[Exercise details]
Return the records from the first line through the line containing "(726, 578) none", and leave out the pictures.

═══ The data

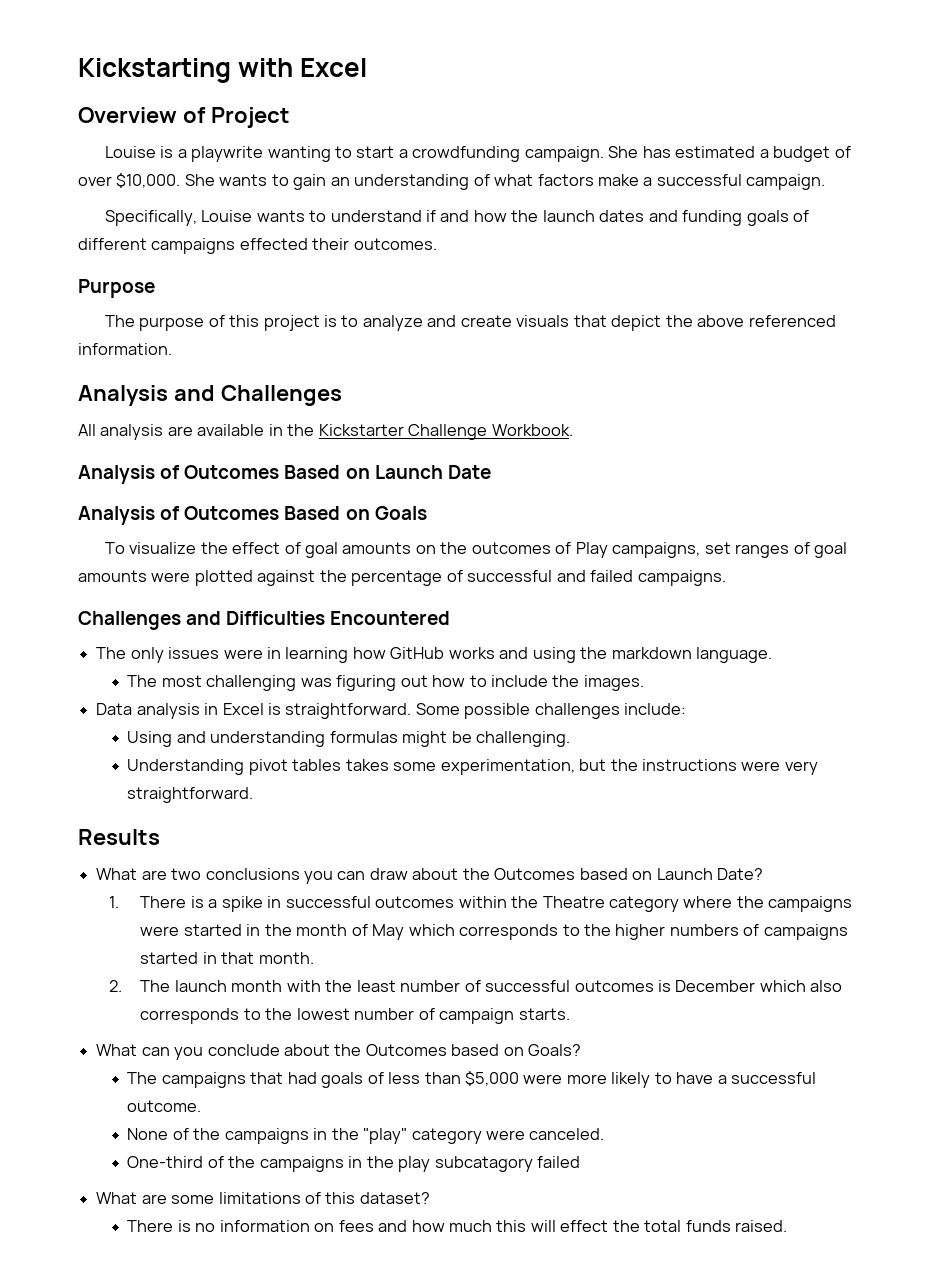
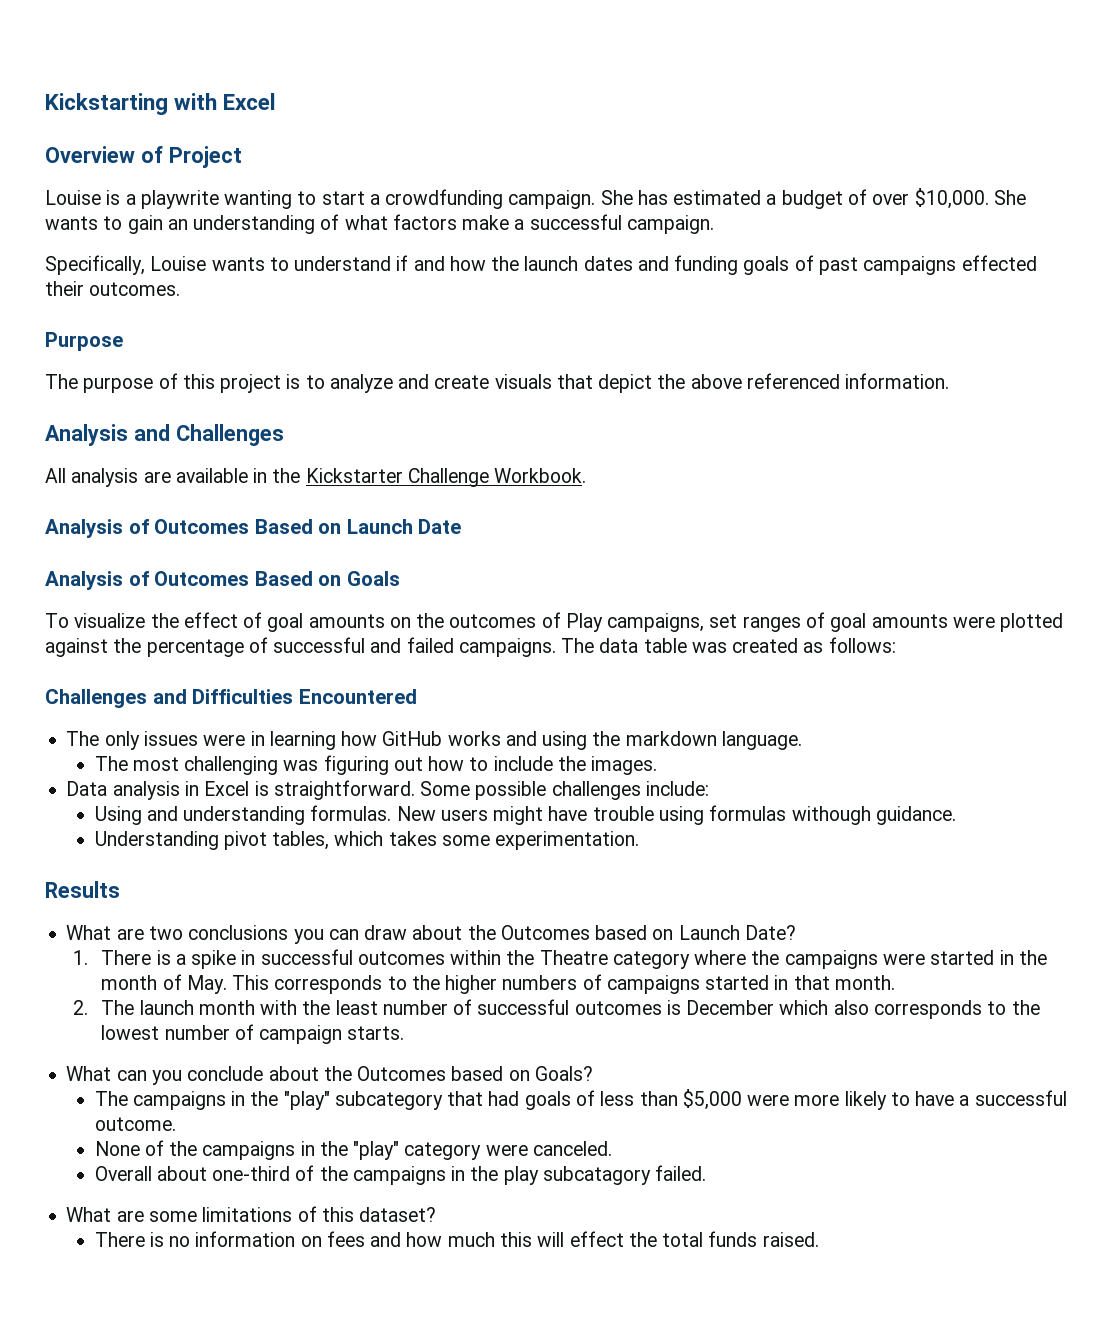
[78,238,147,250] different -> [818,257,858,275] past
(726, 578) none -> [561,637,896,653] The data table was created as follows:
[329,731,571,747] [127,759,818,775] [127,787,254,803] formulas might be challenging. // Understanding pivot tables takes some experimentation, but the instructions were very straightforward. -> [310,805,956,825] [94,831,640,850] formulas. New users might have trouble using formulas withough guidance. // Understanding pivot tables, which takes some experimentation.
[372,924,455,940] May which -> [186,975,270,994] May. This
(246, 1080) none -> [231,1091,443,1110] in the "play" subcategory
[127,1156,204,1168] One-third -> [94,1166,291,1181] Overall about one-third
[536,1156,580,1168] failed -> [655,1165,707,1181] failed.

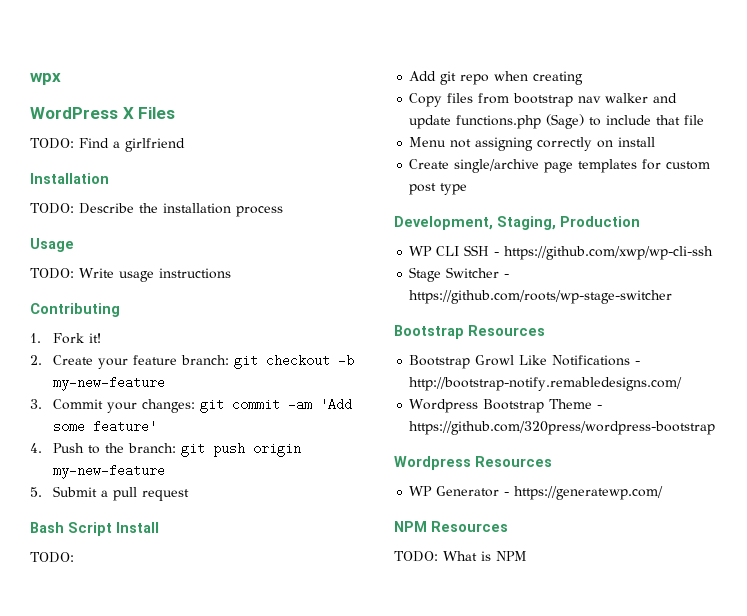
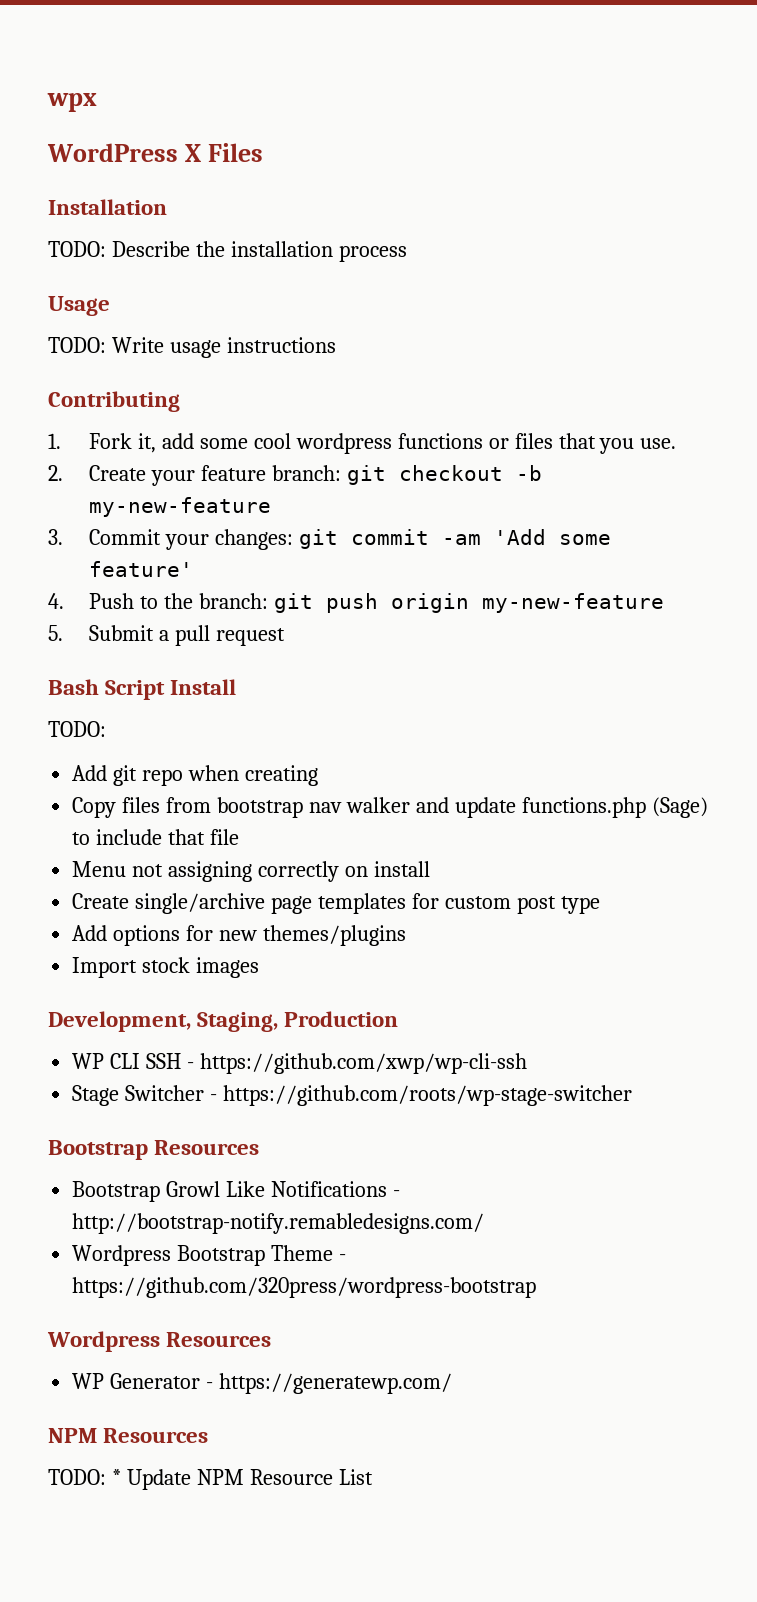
[30,138,185,152] // TODO: Find a girlfriend -> (263, 152) none
[88,333,101,343] it! -> [137,433,677,454] it, add some cool wordpress functions or files that you use.
(468, 189) none -> [72,925,406,946] [72,957,260,978] // Add options for new themes/plugins // Import stock images
[443,551,527,561] What is NPM -> [111,1469,373,1490] * Update NPM Resource List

══════

[Output]
[78,238,147,250] different -> [818,257,858,275] past
(726, 578) none -> [561,637,896,653] The data table was created as follows:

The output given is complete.